**Work instruction:** Scan the entries and copy each line where the word "further" is present.

**Supplied material:**
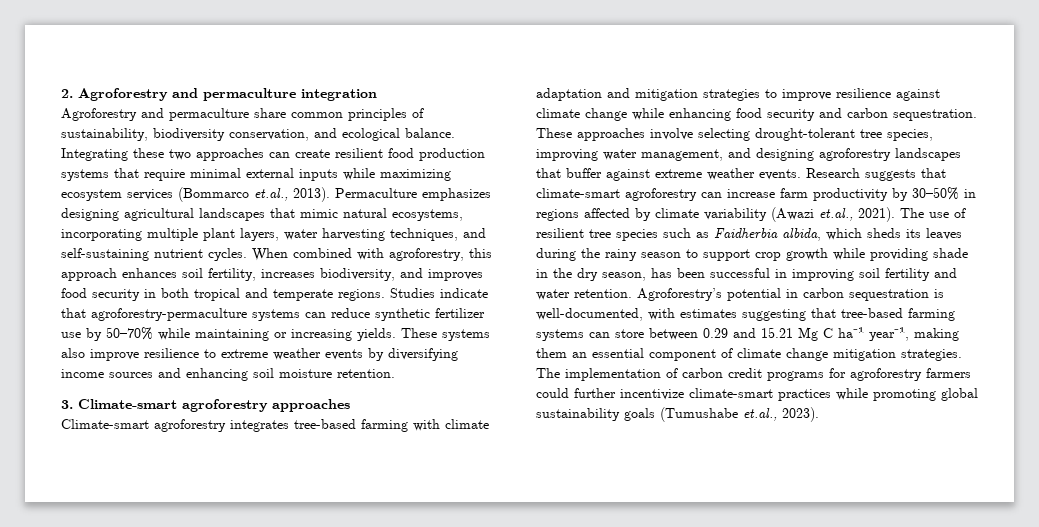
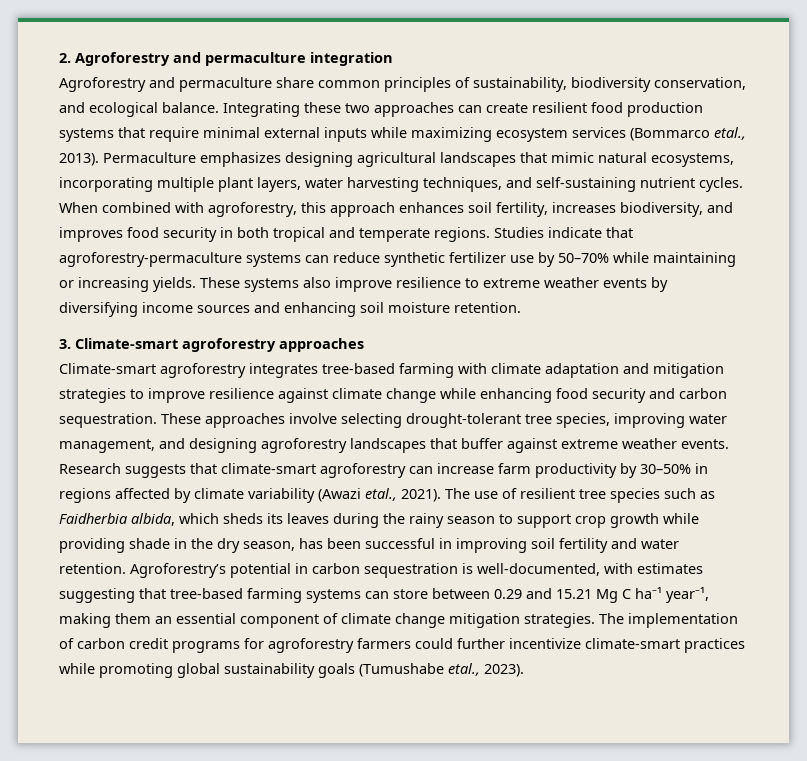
- Integrating these two approaches can create resilient food production systems that require minimal external inputs while maximizing ecosystem services (Bommarco et.al., 2013).
+ Integrating these two approaches can create resilient food production systems that require minimal external inputs while maximizing ecosystem services (Bommarco etal., 2013).
- Research suggests that climate-smart agroforestry can increase farm productivity by 30–50% in regions affected by climate variability (Awazi et.al., 2021).
+ Research suggests that climate-smart agroforestry can increase farm productivity by 30–50% in regions affected by climate variability (Awazi etal., 2021).
- The implementation of carbon credit programs for agroforestry farmers could further incentivize climate-smart practices while promoting global sustainability goals (Tumushabe et.al., 2023).
+ The implementation of carbon credit programs for agroforestry farmers could further incentivize climate-smart practices while promoting global sustainability goals (Tumushabe etal., 2023).

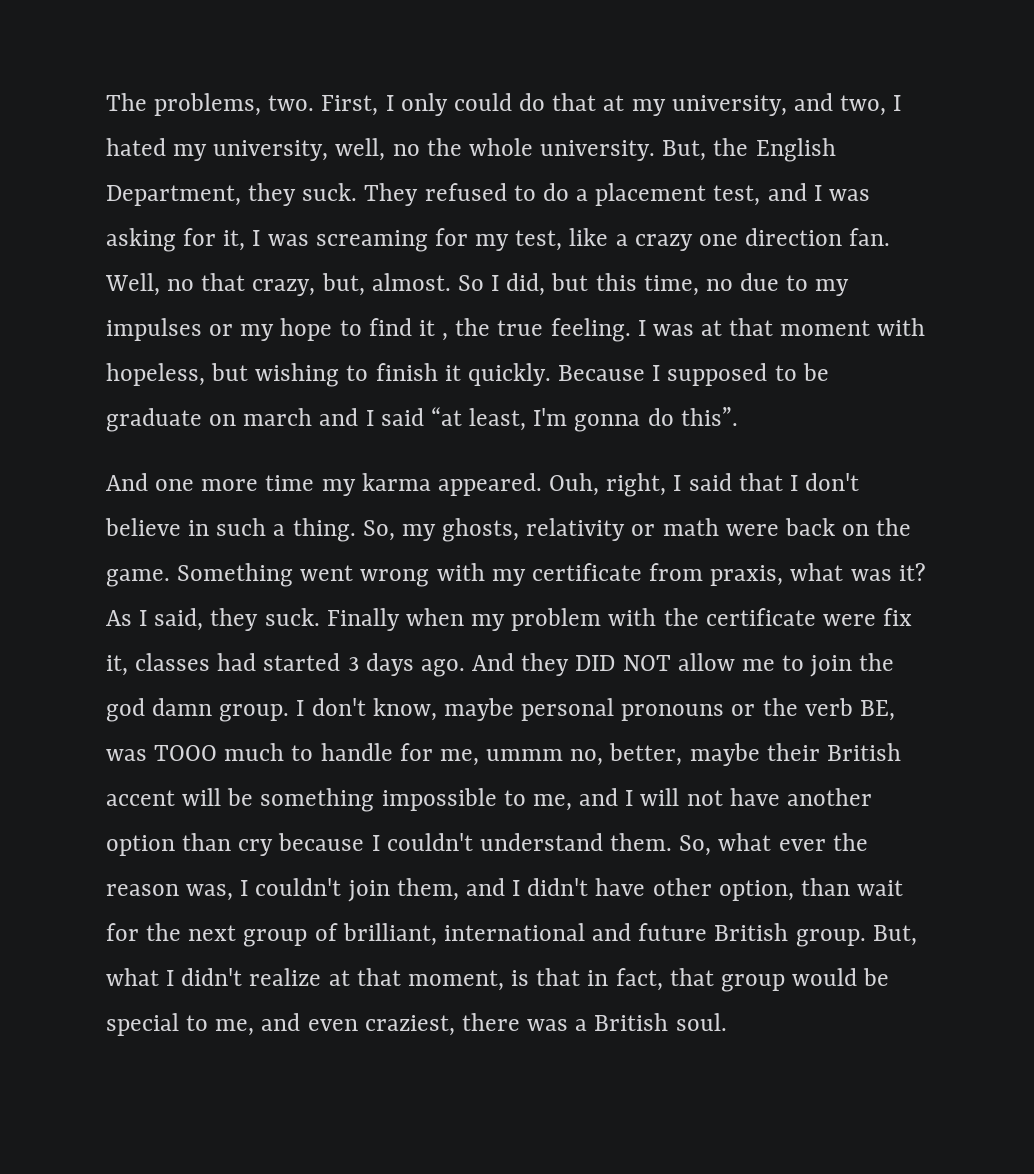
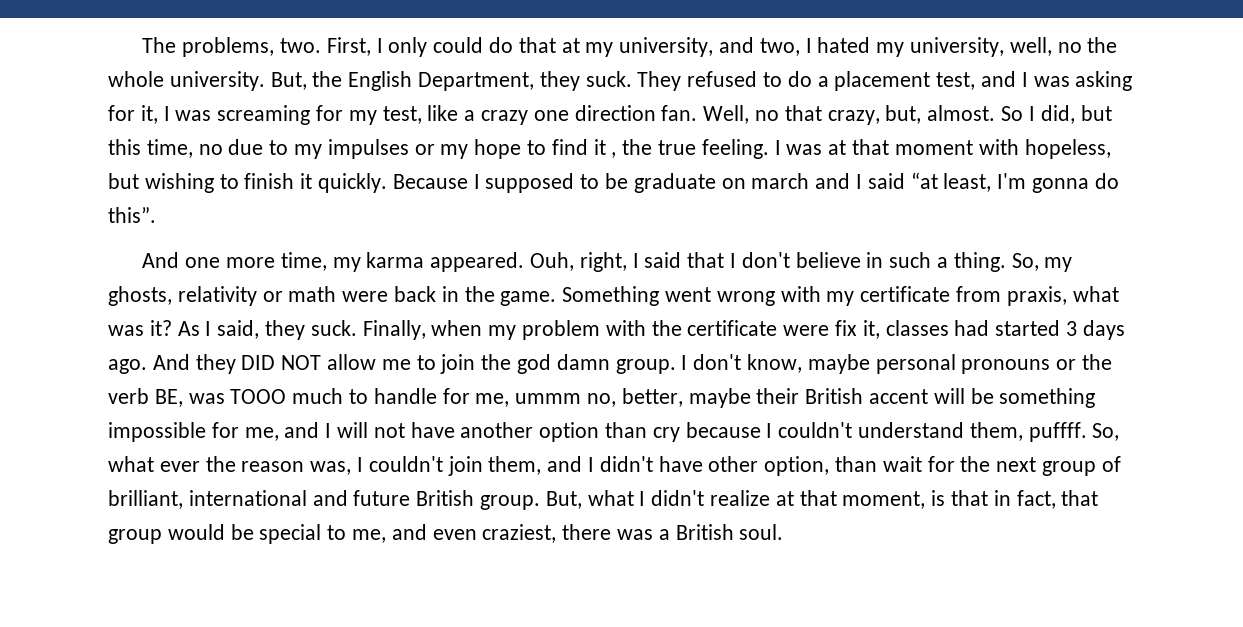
- And one more time my karma appeared.
+ And one more time, my karma appeared.
- So, my ghosts, relativity or math were back on the game.
+ So, my ghosts, relativity or math were back in the game.
- Finally when my problem with the certificate were fix it, classes had started 3 days ago.
+ Finally, when my problem with the certificate were fix it, classes had started 3 days ago.
- I don't know, maybe personal pronouns or the verb BE, was TOOO much to handle for me, ummm no, better, maybe their British accent will be something impossible to me, and I will not have another option than cry because I couldn't understand them.
+ I don't know, maybe personal pronouns or the verb BE, was TOOO much to handle for me, ummm no, better, maybe their British accent will be something impossible for me, and I will not have another option than cry because I couldn't understand them, puffff.

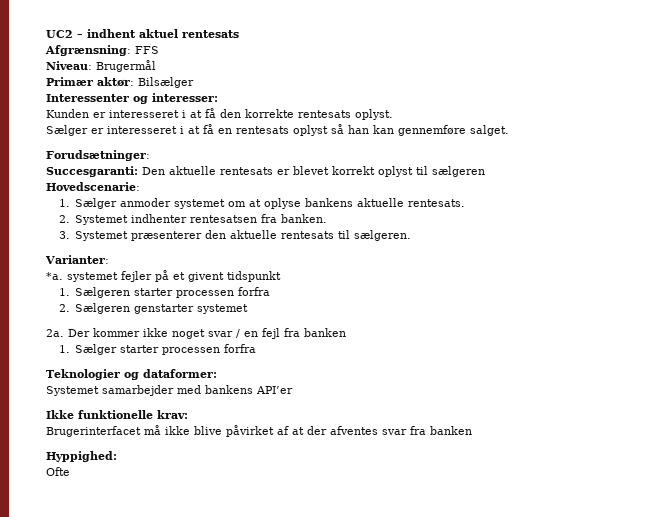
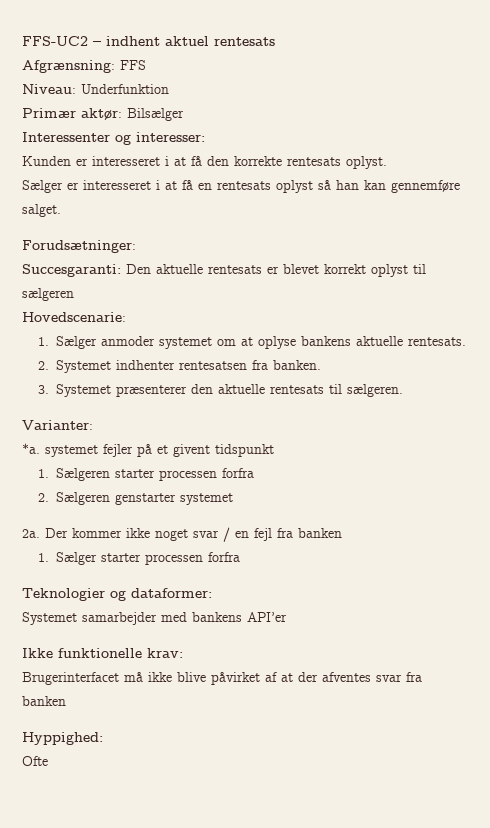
- UC2 – indhent aktuel rentesats
+ FFS-UC2 – indhent aktuel rentesats
- Niveau: Brugermål
+ Niveau: Underfunktion

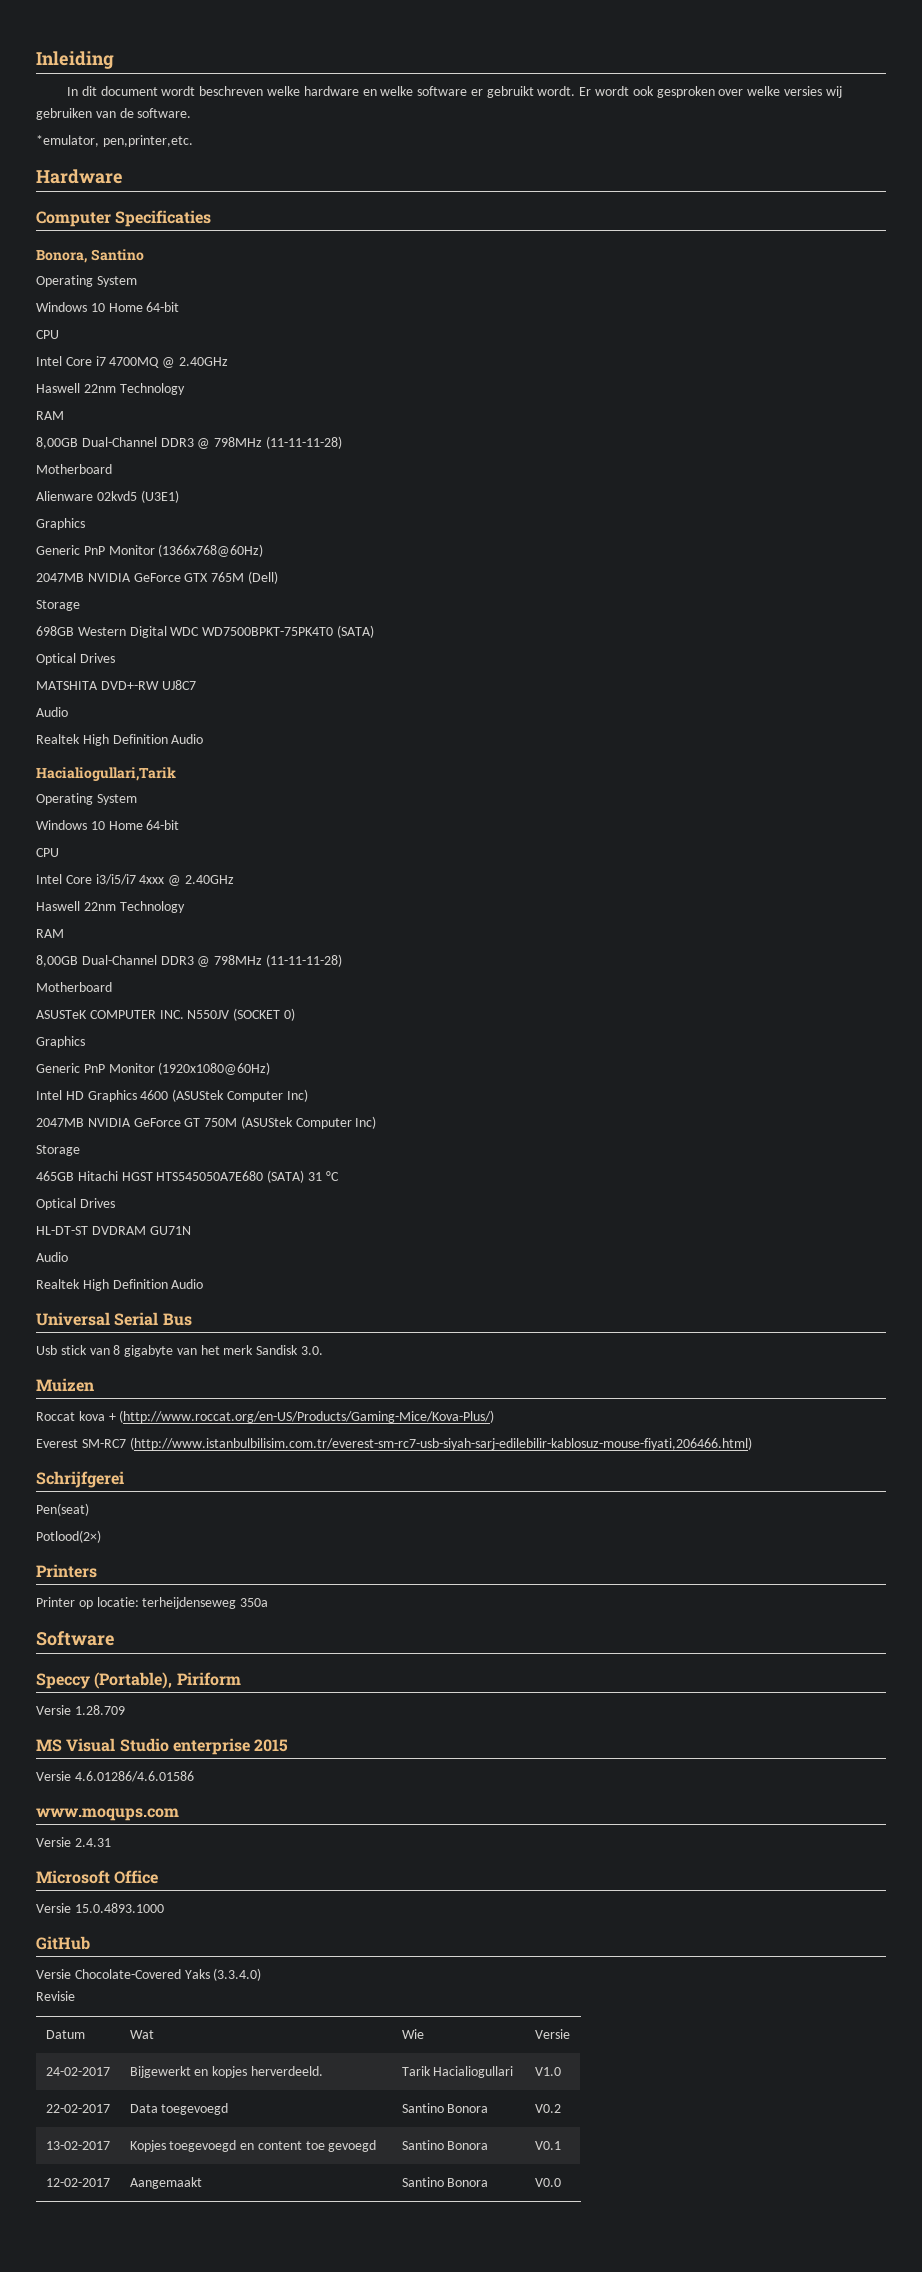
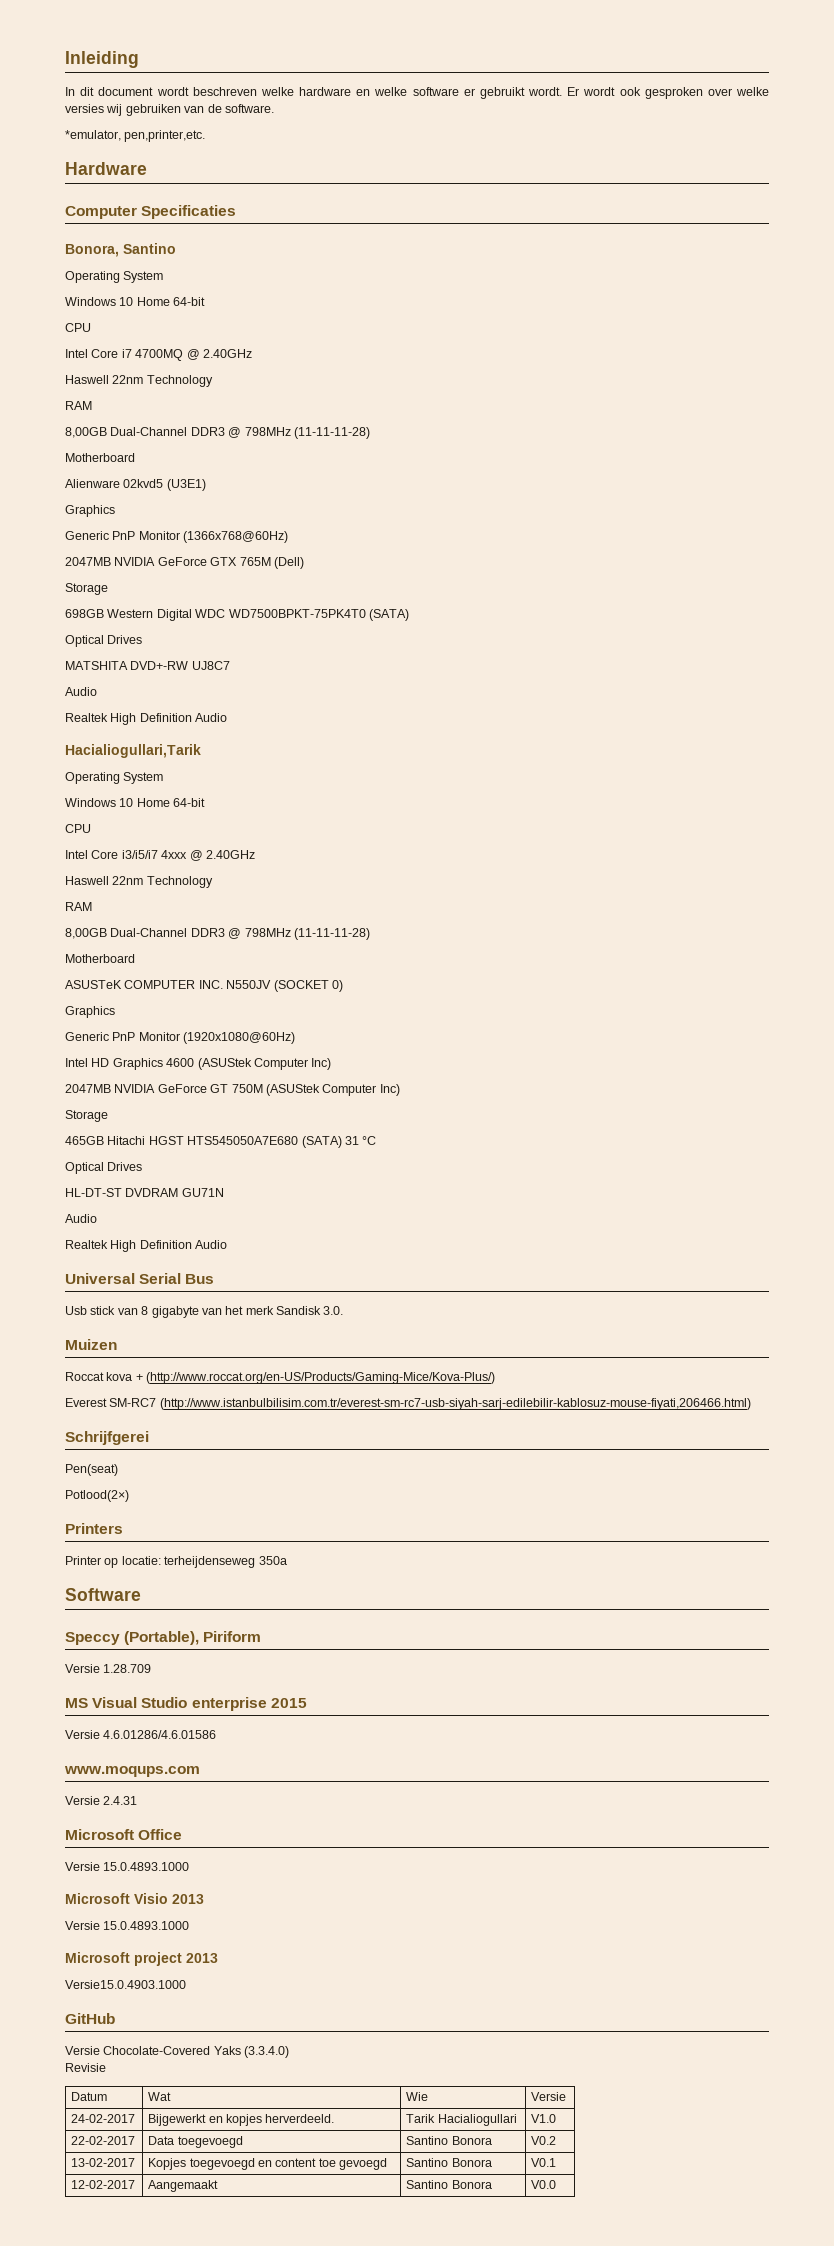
+ Microsoft Visio 2013
+ Versie 15.0.4893.1000
+ Microsoft project 2013
+ Versie15.0.4903.1000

**Task output:**
- The implementation of carbon credit programs for agroforestry farmers could further incentivize climate-smart practices while promoting global sustainability goals (Tumushabe et.al., 2023).
+ The implementation of carbon credit programs for agroforestry farmers could further incentivize climate-smart practices while promoting global sustainability goals (Tumushabe etal., 2023).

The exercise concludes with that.